Civilities: Steven Petrow and GLAAD's Tiq Milan on Transgender Etiquette (July 15, 2014)

Total Responses: 10

About the hosts

About the host

Host: Steven Petrow

Steven Petrow

Steven Petrow is a respected journalist and the go-to source for modern manners. Petrow writes the "Civilities" column for The Washington Post as well as "Manners Hero" for Parade and "Medical Manners" for Everyday Health.
Host: Tiq Milan

Tiq Milan

Tiq Milan is the Senior Media Strategist of National News at GLAAD. Before joining GLAAD, Tiq was a staff member of the Hetrick-Martin Institute, where he mentored LGBT youth.

About the topic

Columnist Steven Petrow took questions about LGBT and straight etiquette.

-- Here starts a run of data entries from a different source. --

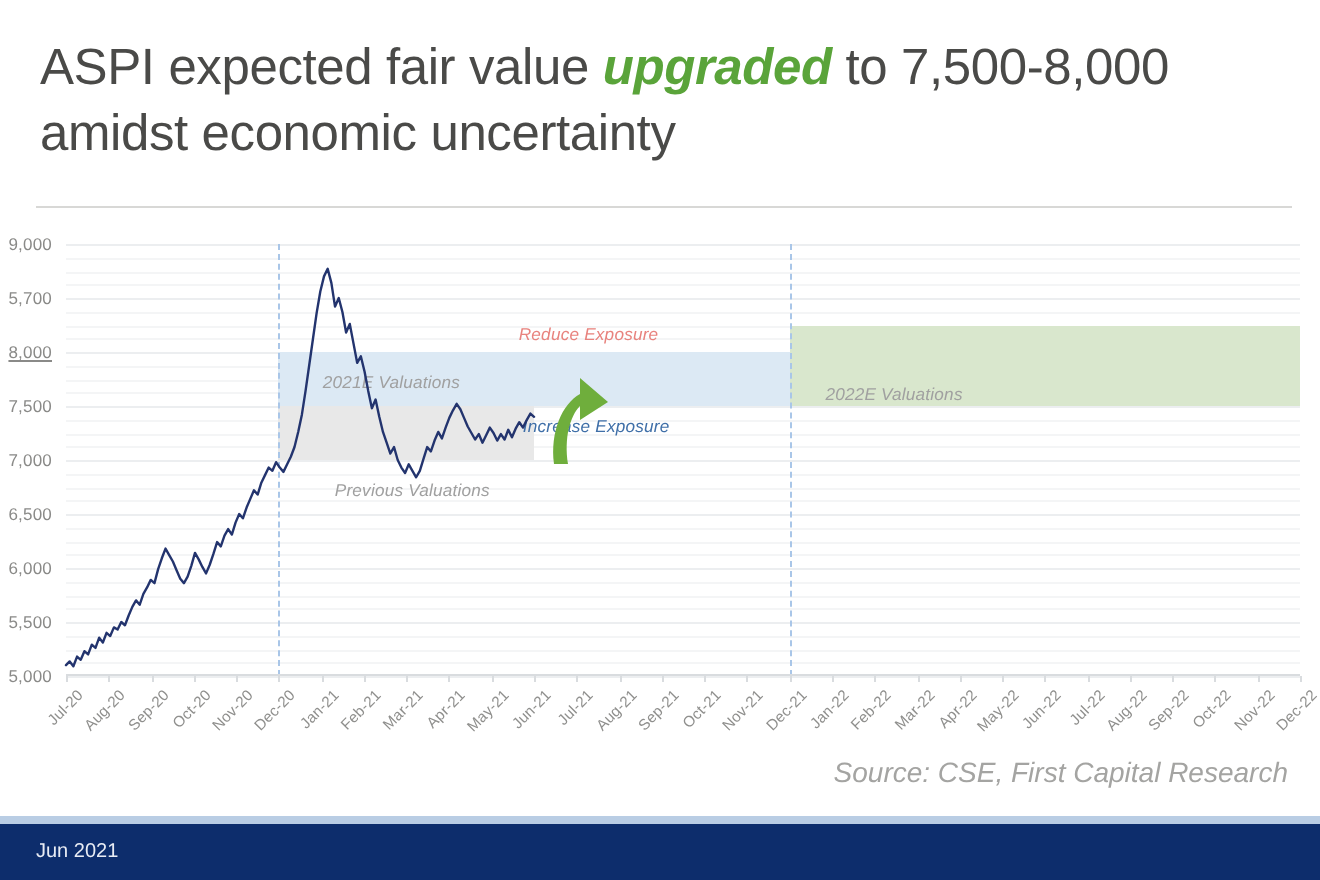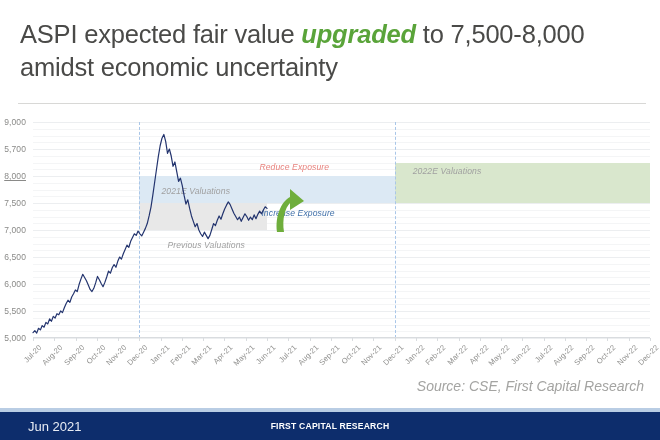--- a/index.html
+++ b/index.html
@@ -82,22 +82,22 @@
     font-size:14px;font-style:italic;color:#a4a4a2;white-space:nowrap;
   }
 
   
   .footer-top{position:absolute;left:0;top:408px;width:660px;height:4px;background:#b9cde4;}
   .footer{
     position:absolute;left:0;top:412px;width:660px;height:28px;
     background:#0d2d6c;
   }
   .footer-date{
-    position:absolute;left:28px;top:50%;transform:translateY(-50%);
-    font-size:13px;color:#e8ecf4;white-space:nowrap;
+    position:absolute;left:18px;top:50%;transform:translateY(-50%);
+    font-size:10px;color:#e8ecf4;white-space:nowrap;
   }
   .footer-brand{
     position:absolute;left:50%;top:50%;transform:translate(-50%,-50%);
     font-size:8.6px;font-weight:700;color:#ffffff;
     letter-spacing:.2px;white-space:nowrap;
   }
 </style>
 </head>
 <body>
 
@@ -151,21 +151,21 @@
           <div class="band band-prev" style="left: 106.379px; width: 127.655px; top: 81px; height: 27px; background: rgb(232, 232, 232);"></div>
           <div class="band band-2022" style="left: 361.69px; width: 255.31px; top: 40.5px; height: 40.5px; background: rgb(217, 231, 205);"></div>
         </div>
       <div id="vlines">
           <div class="vdash" style="left: 106.379px;"></div>
           <div class="vdash" style="left: 361.69px;"></div>
         </div>
 
       <div class="band-label" id="lbl2021" style="left: 128.379px; top: 64px;">2021E Valuations</div>
       <div class="band-label" id="lblprev" style="left: 134.379px; top: 118px;">Previous Valuations</div>
-      <div class="band-label" id="lbl2022" style="left: 379.69px; top: 44px;">2022E Valuations</div>
+      <div class="band-label" id="lbl2022" style="left: 379.69px; top: 70px;">2022E Valuations</div>
 
       <div class="ann reduce" id="annRedL" style="left: 226.379px; top: 40px;">Reduce  Exposure</div>
       <div class="ann increase" id="annIncL" style="left: 228.379px; top: 86px;">Increase  Exposure</div>
 
       <svg class="series" id="seriesSvg" preserveAspectRatio="none" viewBox="0 0 617 216">
           <polyline points="0.00,210.60 1.84,208.71 3.69,211.14 5.53,206.28 7.37,207.90 9.21,203.58 11.06,205.20 12.90,200.34 14.74,201.96 16.59,196.83 18.43,199.26 20.27,194.40 22.11,196.02 23.96,191.70 25.80,192.78 27.64,189.00 29.48,190.62 31.33,185.76 33.17,181.44 35.01,178.20 36.86,180.36 38.70,174.96 40.54,171.72 42.38,167.94 44.23,169.56 46.07,162.54 47.91,157.14 49.76,152.28 51.60,155.52 53.44,158.76 55.28,163.08 57.13,167.40 58.97,169.56 60.81,166.32 62.65,160.92 64.50,154.44 66.34,157.68 68.18,161.46 70.03,164.70 71.87,160.38 73.71,154.98 75.55,149.04 77.40,151.20 79.24,145.80 81.08,142.56 82.93,145.26 84.77,139.32 86.61,135.00 88.45,137.16 90.30,131.76 92.14,127.44 93.98,123.12 95.83,125.28 97.67,119.34 99.51,115.56 101.35,111.78 103.20,113.40 105.04,109.08 106.88,111.78 108.72,113.94 110.57,110.16 112.41,106.38 114.25,101.52 116.10,93.96 117.94,85.32 119.78,73.44 121.62,60.48 123.47,47.52 125.31,34.56 127.15,23.76 129.00,16.20 130.84,12.42 132.68,19.44 134.52,31.32 136.37,27.00 138.21,34.02 140.05,44.28 141.89,39.96 143.74,49.68 145.58,59.40 147.42,56.16 149.27,63.72 151.11,73.44 152.95,82.08 154.79,77.76 156.64,86.40 158.48,93.96 160.32,99.36 162.17,104.76 164.01,101.52 165.85,108.00 167.69,111.78 169.54,114.48 171.38,110.16 173.22,113.40 175.07,116.64 176.91,113.40 178.75,107.46 180.59,101.52 182.44,103.68 184.28,98.28 186.12,93.96 187.96,97.20 189.81,91.80 191.65,86.94 193.49,83.16 195.34,79.92 197.18,82.62 199.02,86.94 200.86,91.26 202.71,94.50 204.55,97.74 206.39,95.04 208.24,99.36 210.08,95.58 211.92,91.80 213.76,94.50 215.61,98.28 217.45,95.04 219.29,97.74 221.13,92.88 222.98,96.66 224.82,92.34 226.66,89.10 228.51,91.80 230.35,88.02 232.19,84.78 234.03,86.40" fill="none" stroke="#23346e" stroke-width="1.2" stroke-linejoin="round" stroke-linecap="round"></polyline>
         </svg>
 
       <div id="yaxis">
           <div class="ylab" style="top: 216px;">5,000</div>
@@ -248,15 +248,14 @@
         <path d="M4 44 C2 28, 8 14, 17 9 L17 1 L31 13 L17 22 L17 15 C12 20, 9 31, 11 44 Z" fill="#6fae3c"></path>
       </svg>
     </div>
   </div>
 
   <div class="source">Source: CSE, First Capital Research</div>
 
   <div class="footer-top"></div>
   <div class="footer">
     <div class="footer-date">Jun 2021</div>
-    <div class="footer-brand">FIRST CAPITAL RESEARCH</div>
   </div>
 </div>
 
 </body></html>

This week featured special guest Jody M. Huckaby, executive director of PFLAG.
Q.

Steven Petrow :

This week GLAAD's Tiq Milan joins me for the hour to talk about "transgender etiquette." He'll be answering your questions about what pronoun and name to use for a trans person; what not to ask a trans person; why the sudden visibility of trans people in the news, and much more. In addition to this work with GLAAD, Tiq is a contributing author to the upcoming anthology Trans Bodies, Trans Selves, and is the Co-Chair for the LGBT taskforce of the National Association of Black Journalists.

Welcome, Tiq.

A.
Tiq Milan :

Hi Steven. Thanks so much for having me and I'm looking forward to our chat. 

– July 15, 2014 12:59 PM
Q.

Steven Petrow :

According to a Pew study, only 8% of Americans say they know a transgender person. I'm hoping that after our chat today, people will come away saying they've now 'met' a trans person -- Tiq Milan -- albeit virtually. Can you tell us a little about yourself?

A.
Tiq Milan :

Sure, I'm Tiq Milan Senior Media Strategist of News at GLAAD. I work mainly on our transgender advocacy efforts here and I've worked with gay and trans youth for many years as well as a mentor and educator. I'm also a freelance music journalist. I started my transition 7 years ago and I've had the opportunity to work with some amazing trans folks along the way. 

– July 15, 2014 1:04 PM
Q.

Steven Petrow :

Let's start with some definitions. In fact, I told my 80-something year old mom the other day that we're going to be having this discussion and she said: "Ask, what's the difference between transsexual and transgender." So, let's start there.

A.
Tiq Milan :

Your mom asked a great question and one I hear alot. Simply put transgender is an umbrella term that includes the multitude of gender variants and identifications from cross-dresser to gender queer to trans male or trans female. 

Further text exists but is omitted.